> _Problem_: In the material below, the lines between the one holding "Thermo Fisher Scientific" and the one holding "Lucent Technologies Inc", inclusive, are to be set down word for word. Pictures stay out.

> _Data to examine_:
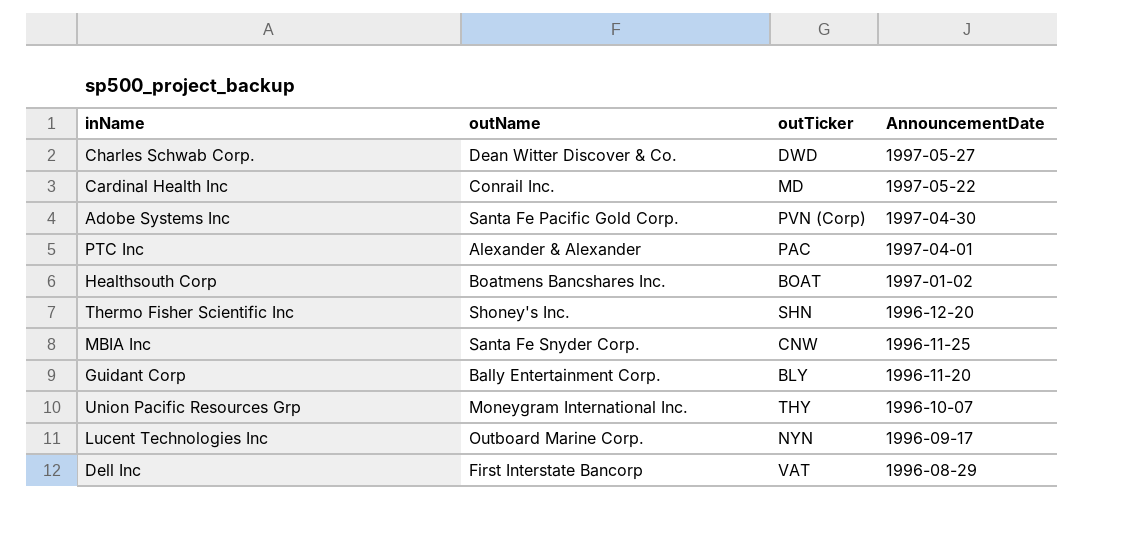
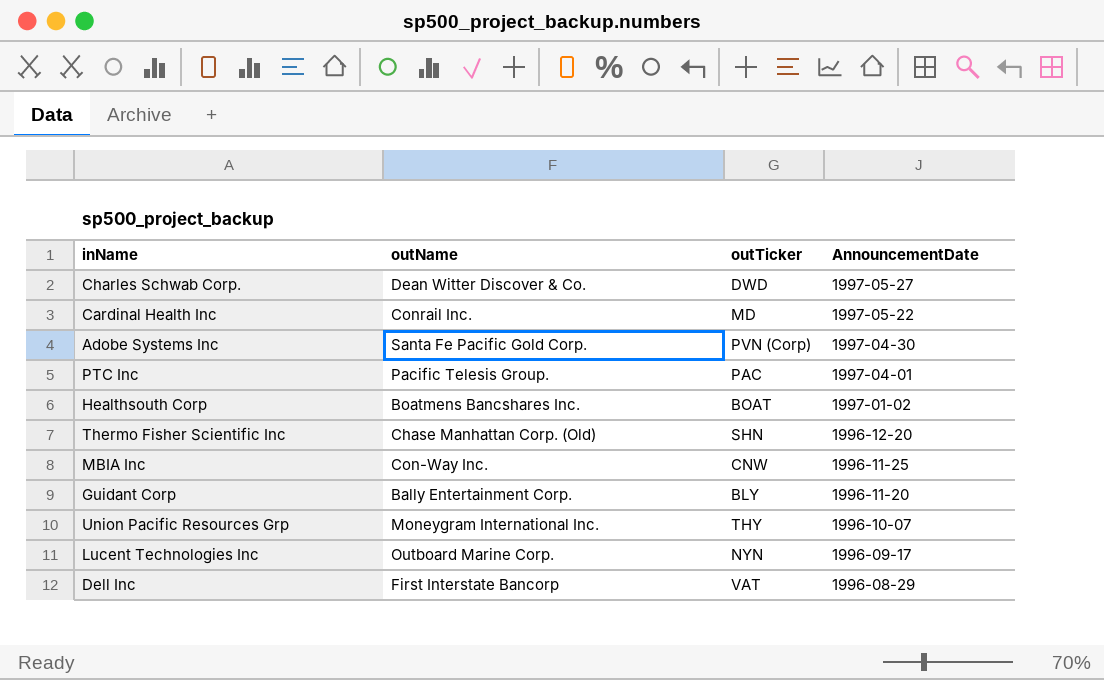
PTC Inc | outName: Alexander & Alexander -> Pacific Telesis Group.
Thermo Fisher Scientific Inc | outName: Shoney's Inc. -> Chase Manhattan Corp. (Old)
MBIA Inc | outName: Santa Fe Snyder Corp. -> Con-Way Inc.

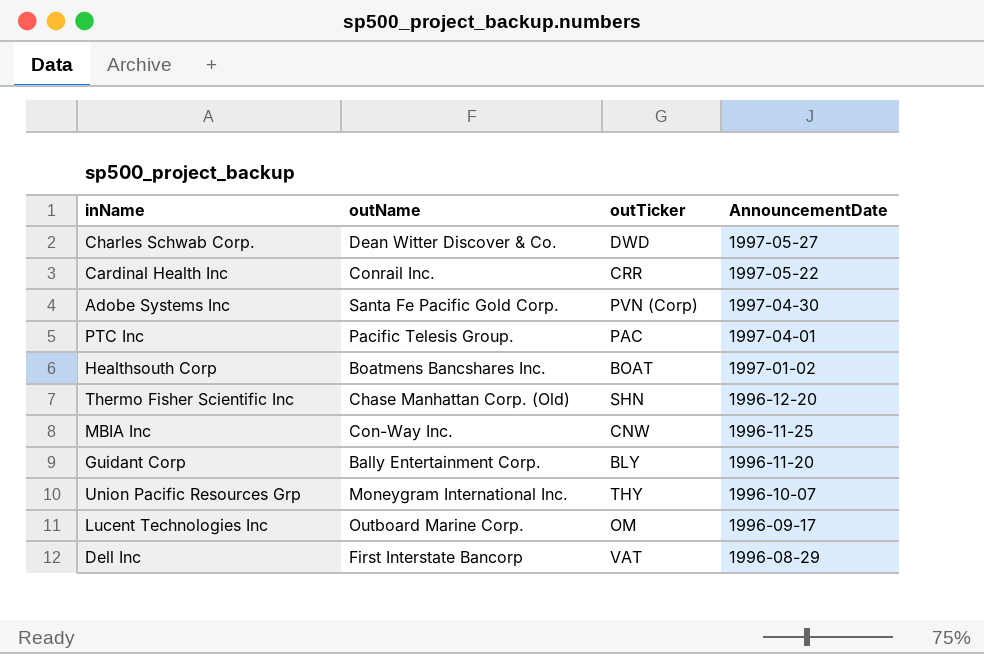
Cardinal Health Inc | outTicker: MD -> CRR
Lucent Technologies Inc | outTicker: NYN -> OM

==

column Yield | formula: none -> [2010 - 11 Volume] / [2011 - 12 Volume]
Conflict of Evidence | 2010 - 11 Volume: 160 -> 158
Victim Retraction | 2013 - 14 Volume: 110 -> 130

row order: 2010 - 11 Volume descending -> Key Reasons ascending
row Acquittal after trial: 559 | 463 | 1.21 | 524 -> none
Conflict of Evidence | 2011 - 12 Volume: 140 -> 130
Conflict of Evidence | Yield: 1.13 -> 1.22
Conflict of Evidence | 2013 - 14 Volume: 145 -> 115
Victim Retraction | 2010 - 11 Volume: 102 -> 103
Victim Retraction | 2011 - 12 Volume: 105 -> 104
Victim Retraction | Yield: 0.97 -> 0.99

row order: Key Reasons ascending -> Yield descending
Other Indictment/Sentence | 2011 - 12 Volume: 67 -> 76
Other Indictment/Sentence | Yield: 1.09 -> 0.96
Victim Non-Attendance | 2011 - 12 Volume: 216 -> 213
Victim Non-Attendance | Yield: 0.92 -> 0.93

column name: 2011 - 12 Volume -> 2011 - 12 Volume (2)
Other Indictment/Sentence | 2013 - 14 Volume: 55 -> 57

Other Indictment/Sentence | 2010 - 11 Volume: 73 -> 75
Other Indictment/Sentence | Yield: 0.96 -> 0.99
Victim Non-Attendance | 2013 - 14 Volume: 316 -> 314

==

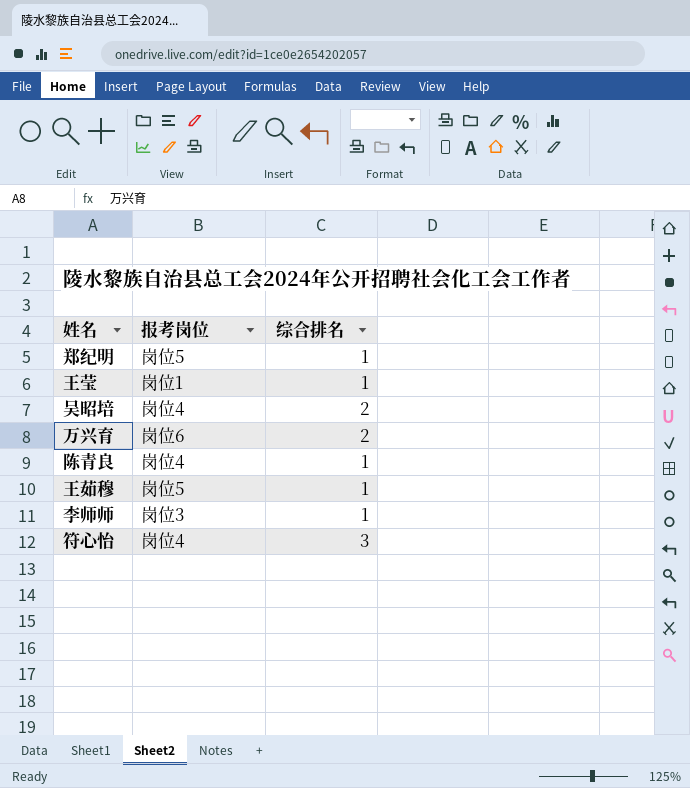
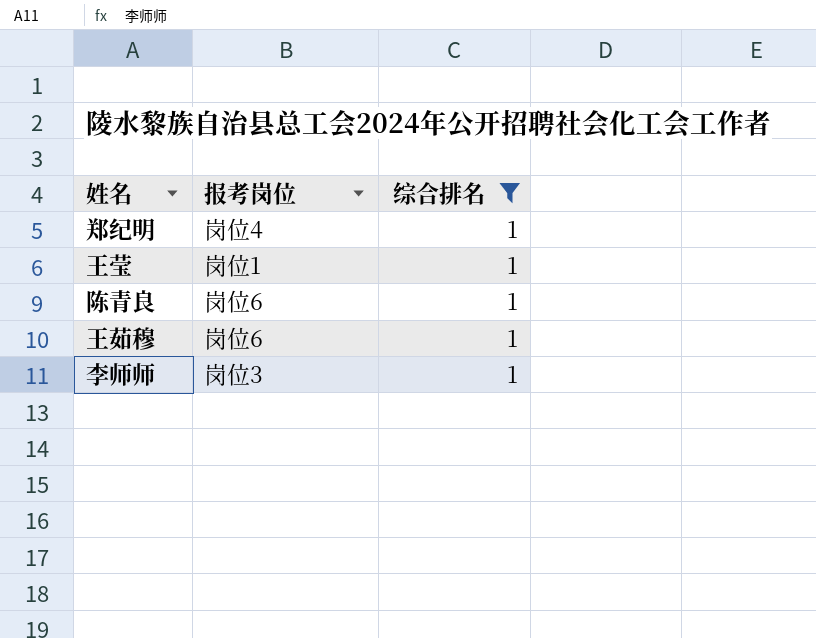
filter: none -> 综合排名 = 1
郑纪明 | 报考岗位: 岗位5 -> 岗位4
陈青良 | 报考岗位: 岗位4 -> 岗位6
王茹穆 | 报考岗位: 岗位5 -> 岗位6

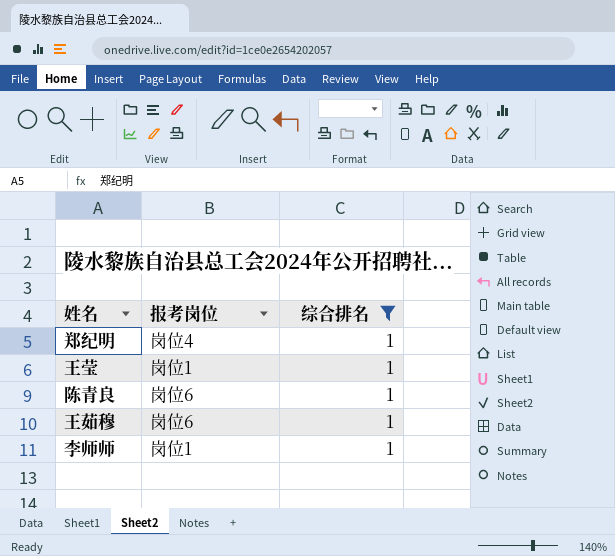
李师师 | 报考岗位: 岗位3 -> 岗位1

> _Answer area_:
Thermo Fisher Scientific Inc | outName: Shoney's Inc. -> Chase Manhattan Corp. (Old)
MBIA Inc | outName: Santa Fe Snyder Corp. -> Con-Way Inc.

Cardinal Health Inc | outTicker: MD -> CRR
Lucent Technologies Inc | outTicker: NYN -> OM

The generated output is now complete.